Teleporter murder accused told gardaí he was ‘in fair debt’ over money put into the farm he co-owned with victim

Chrissie Treacy (76)

Nicola AndersonIndependent.ie

Michael Scott told gardaí he was “in fair debt” over the amount of money he had put into the farm he co-owned with his aunt, Chrissie Treacy.

He had spent €120,000 on building works and a further €10,000 on stakes to reclaim land around the house and said he ‘meant to go up to 100 cows on the land.’

In the garda interview after Ms Treacy’s death, he claimed to have received a phone call from Chrissie on the evening before her death in which she told him that he could “work away and put up his shed at Derryhiney” and he took it to mean the lease on her half of the 140 acres had been sorted out.

It is the prosecution’s case that Michael Scott deliberately ran over his aunt Christine ‘Chrissie’ Treacy (76) with an agricultural teleporter following a long-running dispute over land.
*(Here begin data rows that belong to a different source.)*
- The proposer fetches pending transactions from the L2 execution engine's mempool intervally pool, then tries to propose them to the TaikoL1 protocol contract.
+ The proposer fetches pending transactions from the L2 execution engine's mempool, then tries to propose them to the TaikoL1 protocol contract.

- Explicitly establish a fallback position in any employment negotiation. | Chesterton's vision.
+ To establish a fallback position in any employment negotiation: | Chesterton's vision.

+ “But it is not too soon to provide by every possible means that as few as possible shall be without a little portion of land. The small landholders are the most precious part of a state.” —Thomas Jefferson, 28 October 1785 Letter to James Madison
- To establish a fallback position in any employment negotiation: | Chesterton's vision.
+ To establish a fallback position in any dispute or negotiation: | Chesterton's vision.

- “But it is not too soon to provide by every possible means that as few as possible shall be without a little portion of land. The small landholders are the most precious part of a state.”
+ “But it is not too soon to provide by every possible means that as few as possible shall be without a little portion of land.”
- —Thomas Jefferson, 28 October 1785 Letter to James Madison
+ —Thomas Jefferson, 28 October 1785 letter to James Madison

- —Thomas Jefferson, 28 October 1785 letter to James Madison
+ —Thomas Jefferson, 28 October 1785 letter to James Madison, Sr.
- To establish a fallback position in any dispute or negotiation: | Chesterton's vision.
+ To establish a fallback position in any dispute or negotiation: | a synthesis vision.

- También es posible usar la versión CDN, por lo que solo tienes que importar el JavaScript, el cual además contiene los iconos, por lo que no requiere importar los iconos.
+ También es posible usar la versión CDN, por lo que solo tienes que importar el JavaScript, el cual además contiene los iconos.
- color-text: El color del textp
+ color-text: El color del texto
Mr Scott (58) of Gortanumera, Portumna, Co Galway, has pleaded not guilty to her murder on April 27, 2018, at her home in Derryhiney, Portumna.

The defence says that Miss Treacy’s death was a tragic accident.

Declan McHugh, an agricultural consultant and auctioneer employed by Ms Treacy told the Central Criminal Court he had valued the value of the lease of the 140 acres at Derryhiney in December 2017 at a total of €26,000 and so the approximate lease value for half of that land would be €13,000.

Chief State Pathologist Dr Linda Mulligan told the court that she had carried out a post mortem on the body of the late Chrissie Treacy on April 28, 2018.

That morning, she called to the farmyard at Derryhiney and was shown the teleporter with its wheels on the left covered by black plastic.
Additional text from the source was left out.